The defendant attempted to prove that one of the these parcels of land was received by him from his maternal
grandfather, Rosendo Barasona, another was delivered to his son Zacarias Camumot by his father Jose Camumot,
the third share which went to him in the partition made by his father himself, Jose Camumot, in the year 1873, and
the remaining is what was allotted in said partition to his deceased brother called Mauro and which passed to him
because he repurchased it from one Simplicio Bakus to whom his said brother Mauro had sold same. But the
testimonies of the defendant and his witnesses are so improbable, confused and contradictory with each other that
same deserve no merit at all.
In effect, the defendant testified in the beginning that the land given to him by his grandfather Rosendo Barasona is
in the barrio of Guadalupe, but afterwards he said that the building lot situated in the barrio of Cogon came from his
said grandfather, when from his own testimony his said grandfather had but one piece of land when the land object
of the alleged donation was delivered to him. The defendant also testified that the four parcels of land described in
the complain came from his father, and this rebuts his pretention that one of them came from his grandfather.
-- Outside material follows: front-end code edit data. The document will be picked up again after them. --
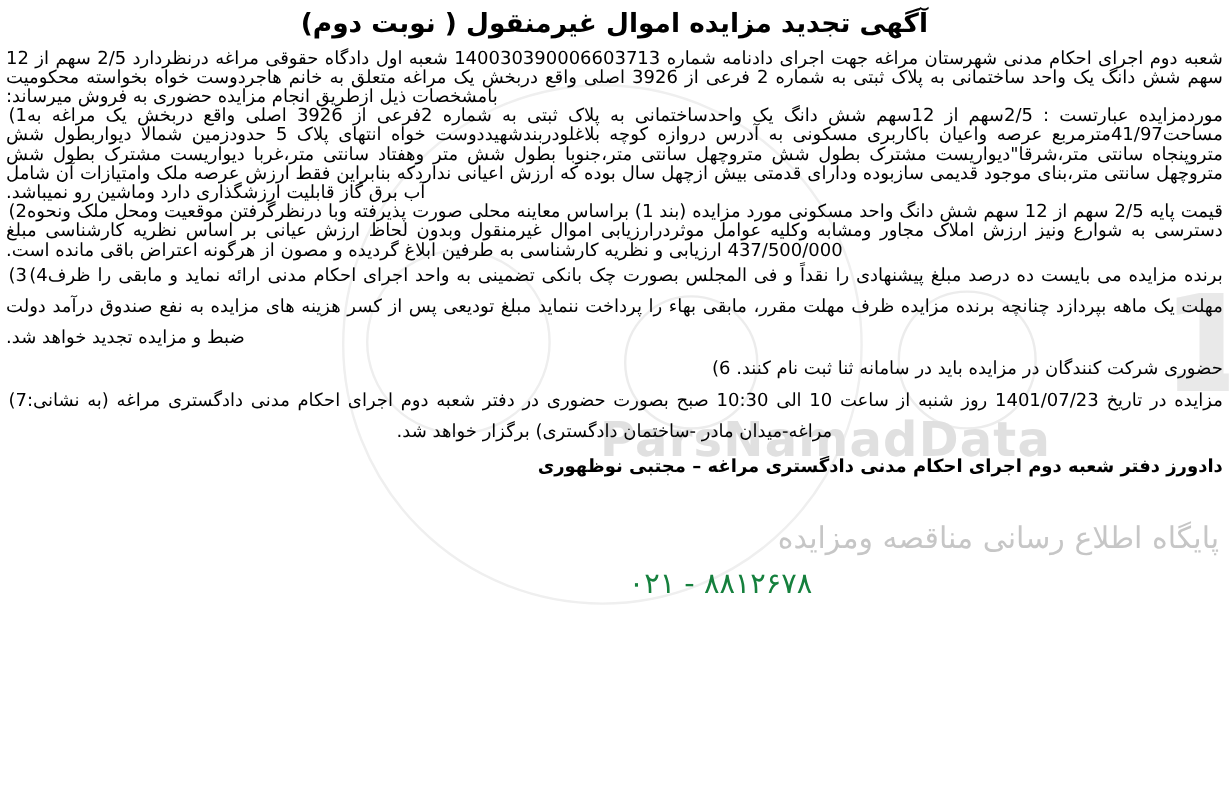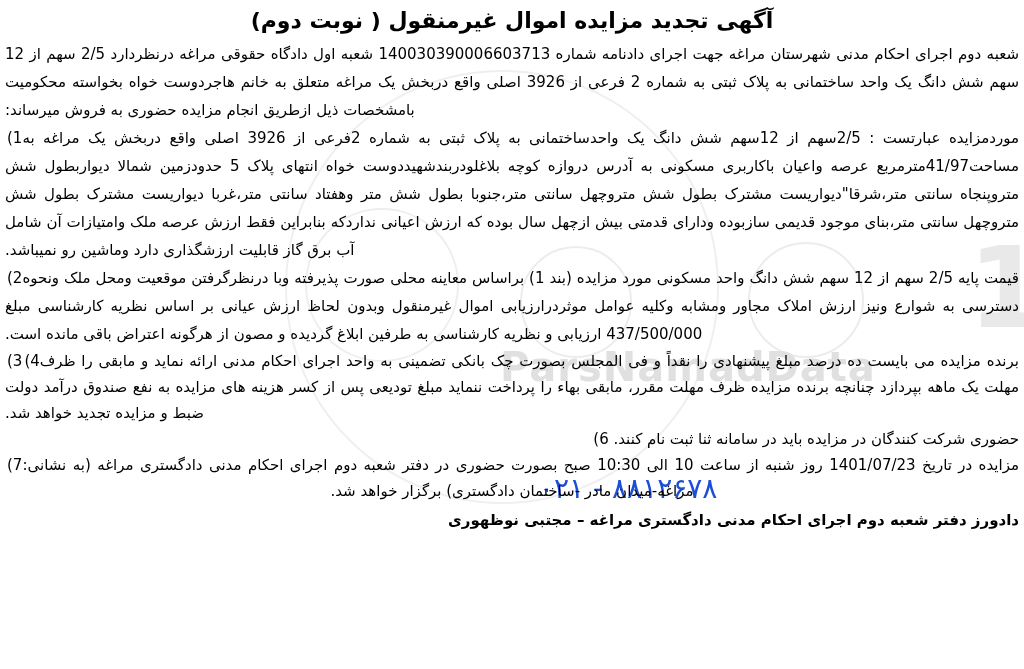"شعبه دوم اجرای احکام مدنی" p.tight { line-height: 28px -> 16px }
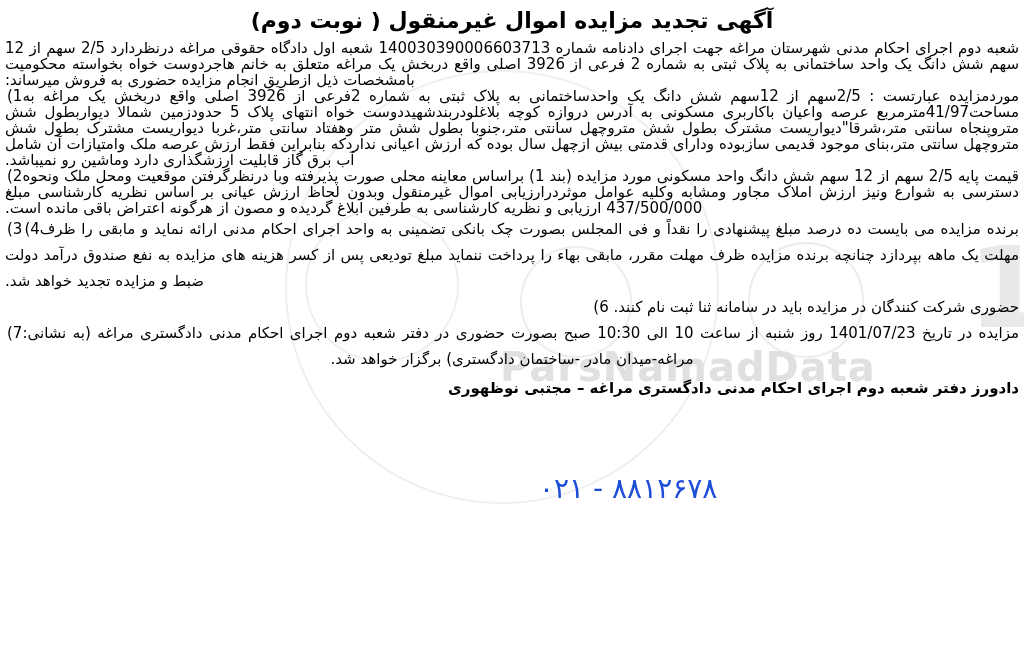"پایگاه اطلاع رسانی مناقصه ومزایده" div.wm-tagline { html: none -> <div>پایگاه اطلاع رسانی مناقصه ومزایده</div> }
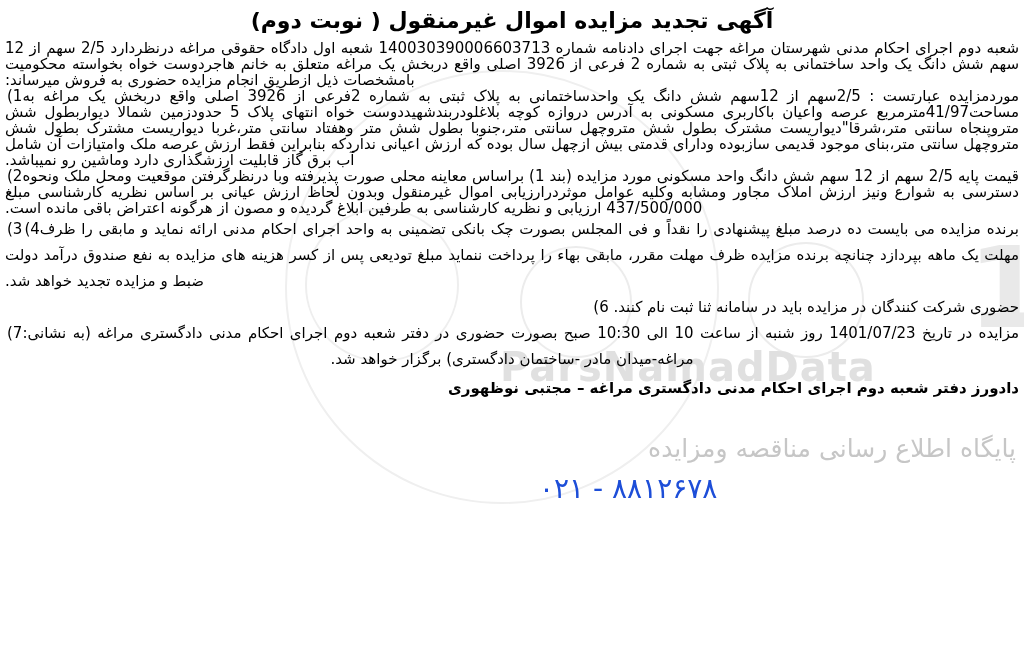"۸۸۱۲۶۷۸ - ۰۲۱" .wm-phone { color: #1d4ed8 -> #15803d; font-size: 28px -> 24px; left: 539px -> 524px }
Moreover, he said that the lands in question belong to him, which statement was corroborated by his son Zacarias
Camumot, who testified that his father, Jorge Camumot, is in possession of the four parcels of land subject of this
litigation and that his said father had always been in the possession thereof as owner from the time he was
possessed of his reasoning power. But this statement was afterwards contradicted by Jorge Camumot, saying that
one of the four parcels belongs to his son, Zacarias Camumot, because same was delivered to the said son by
Jorge's father five years before the latter's death, i.e., after the alleged partition when, according to the defendant
himself, there was nothing remaining with his father, the aforesaid Jose Camumot.
The same Zacarias Camumot, a witness of the defendant, has contradicted himself in that in the beginning he
testified that one of the four parcels of land object of this litigation belongs to him, but afterwards said that Jorge
Camumot had been in possession of the four parcels of land as owner ever since the time he (witness) was
possessed of his reasoning power, as Jorge do possess them now.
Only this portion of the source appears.